*** Exercise data Section Begins ***

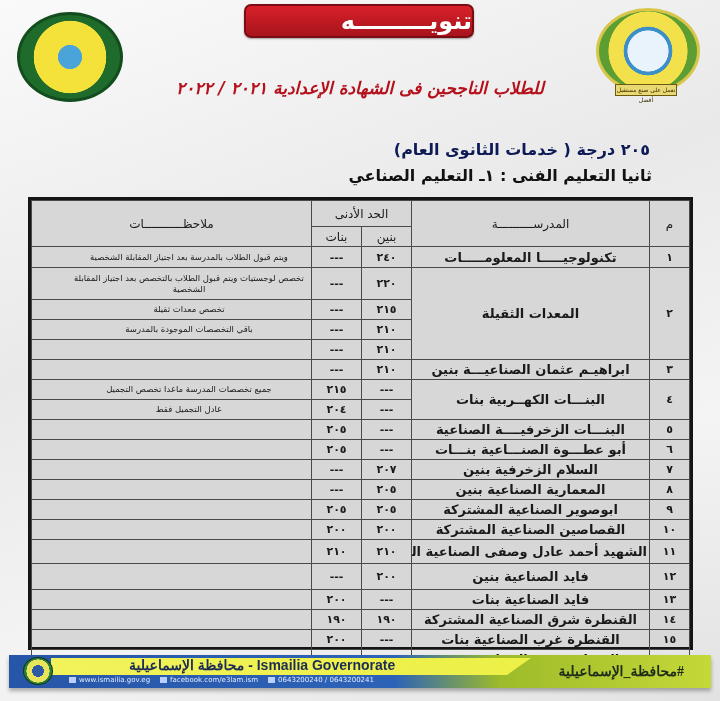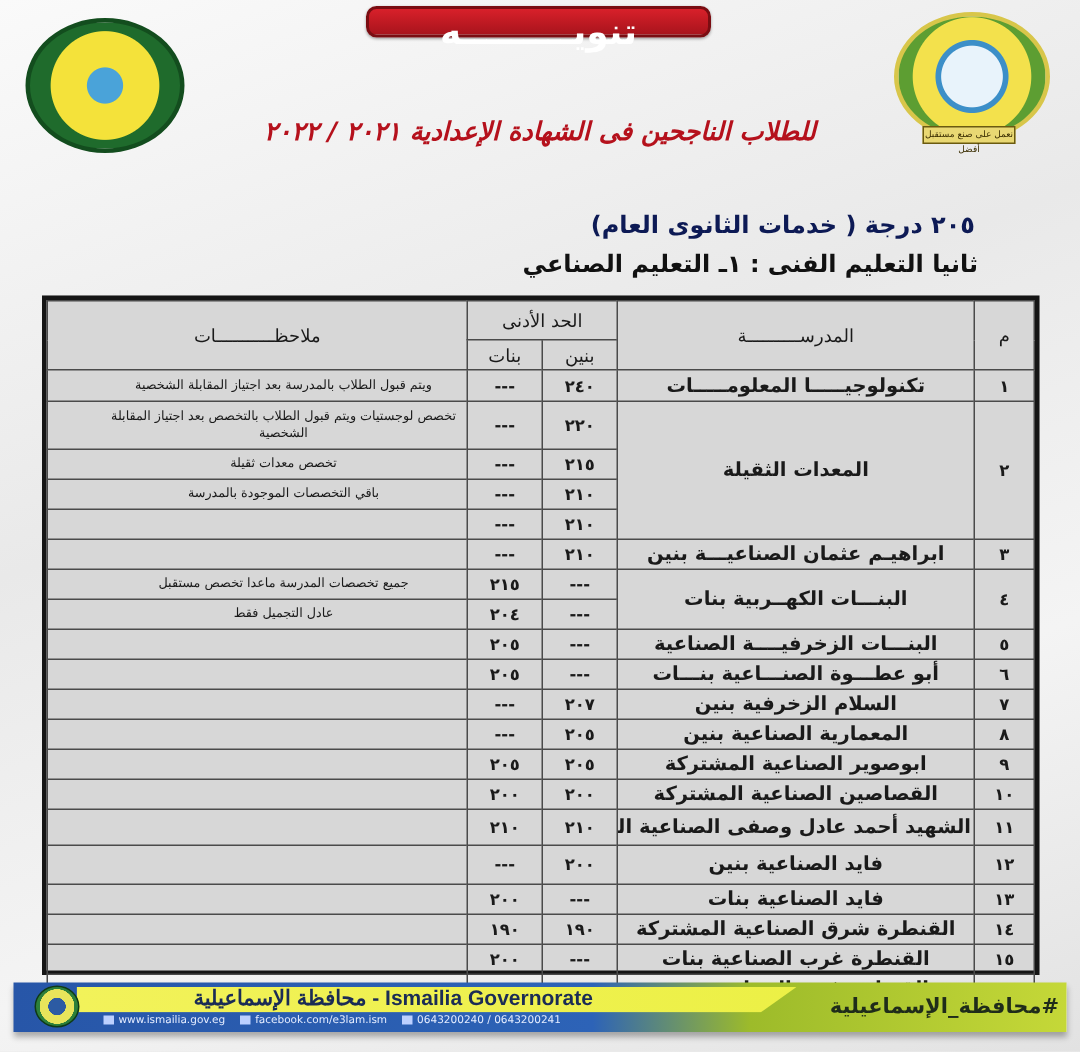--- a/index.html
+++ b/index.html
@@ -11,10 +11,10 @@
   }
   .header { position: absolute; left: 0; top: 0; width: 720px; height: 195px; }
   .badge {
-    position: absolute; left: 244px; top: 4px; width: 230px; height: 21px;
+    position: absolute; left: 244px; top: 4px; width: 230px; height: 34px;
     background: linear-gradient(#d8202a, #a8141c);
     border: 2px solid #7a0d12; border-radius: 7px;
-    color: #fff; font-weight: bold; font-size: 24px; text-align: center;
+    color: #fff; font-weight: bold; font-size: 24px; text-align: right;
     line-height: 30px; direction: rtl;
     box-shadow: 0 1px 2px rgba(0,0,0,.35);
   }

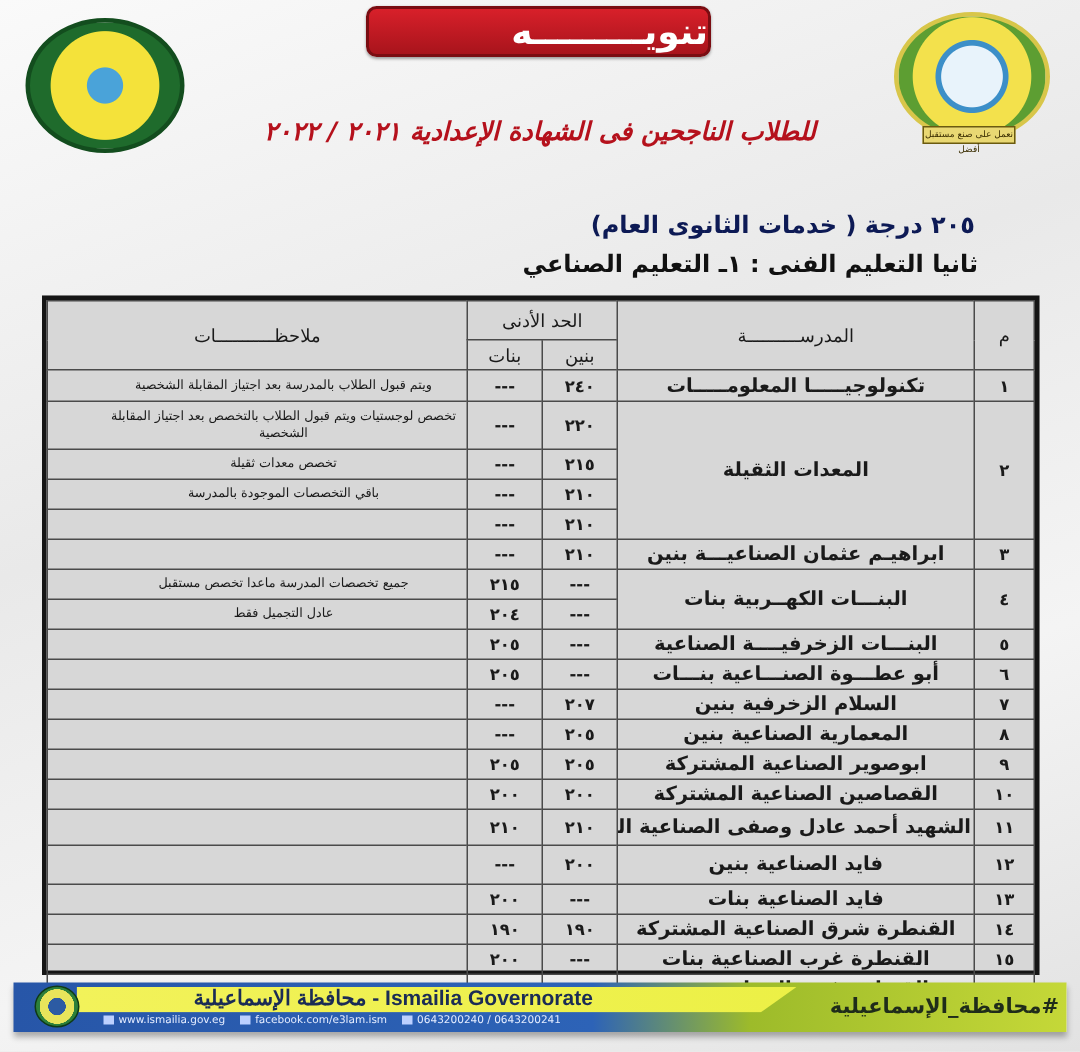--- a/index.html
+++ b/index.html
@@ -173,7 +173,7 @@
           <td class="school" rowspan="2">البنـــات الكهــربية بنات</td>
           <td class="num">---</td>
           <td class="num">٢١٥</td>
-          <td class="notes">جميع تخصصات المدرسة ماعدا تخصص مستقبل</td>
+          <td class="notes">جميع تخصصات المدرسة ماعدا تخصص التجميل</td>
         </tr>
         <tr style="height: 20px;">
           <td class="num">---</td>

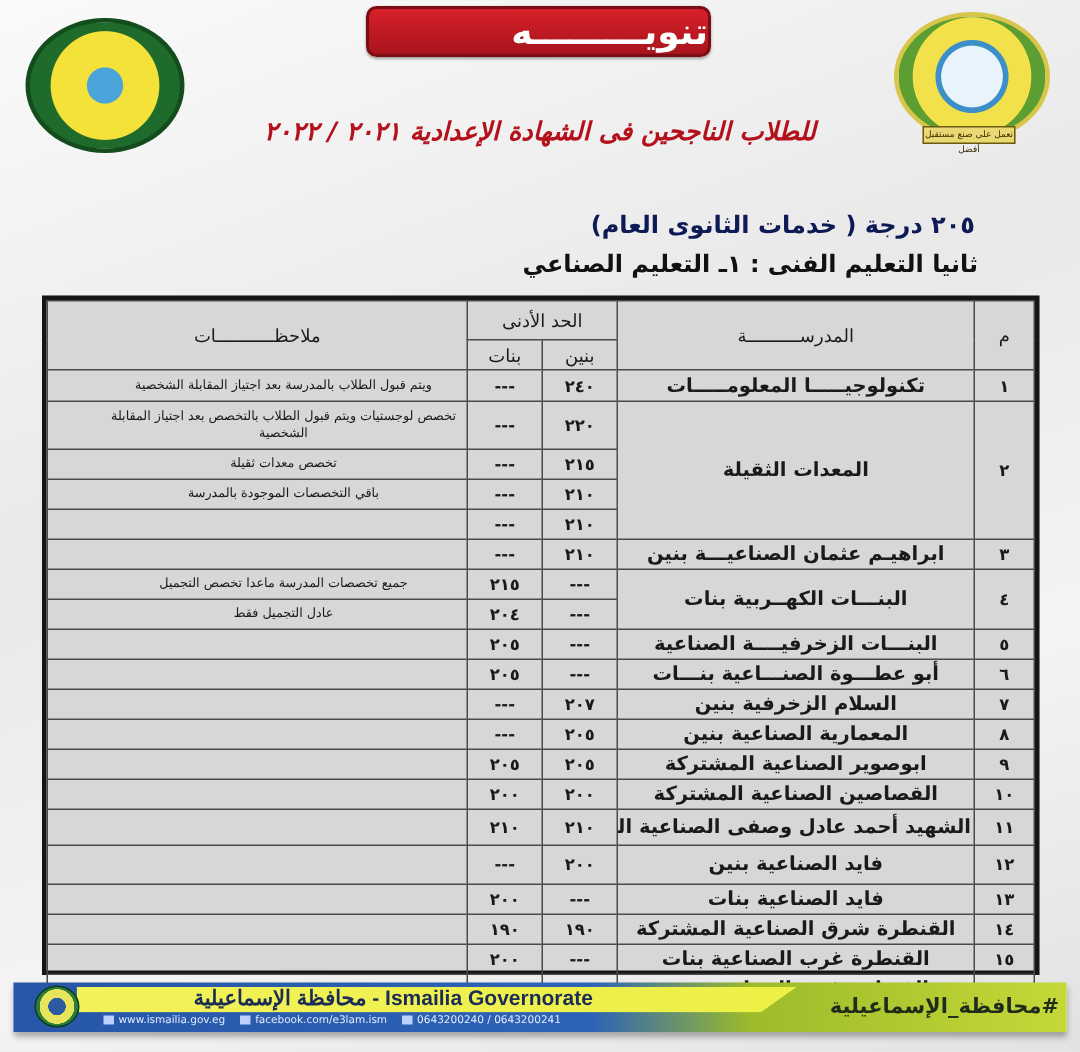--- a/index.html
+++ b/index.html
@@ -92,8 +92,8 @@
     white-space: nowrap; display: flex; gap: 10px;
   }
   .footer-hashtag {
-    position: absolute; right: 5px; top: 8px; font-size: 14px; font-weight: bold;
-    color: #1f2c1a; direction: rtl;
+    position: absolute; right: 27px; top: 8px; font-size: 14px; font-weight: bold;
+    color: #1f2c1a; direction: rtl; font-family: Liberation Serif, serif;
   }
   .sq { display: inline-block; width: 7px; height: 6px; background: #bcd0ff; margin-right: 3px; vertical-align: middle; }
 </style>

*** Exercise data Section Ends ***

### Your objective
The expected answer is every line above in which the word "color" appears.

### Task solution
-    color: #fff; font-weight: bold; font-size: 24px; text-align: center;
+    color: #fff; font-weight: bold; font-size: 24px; text-align: right;
-    color: #1f2c1a; direction: rtl;
+    color: #1f2c1a; direction: rtl; font-family: Liberation Serif, serif;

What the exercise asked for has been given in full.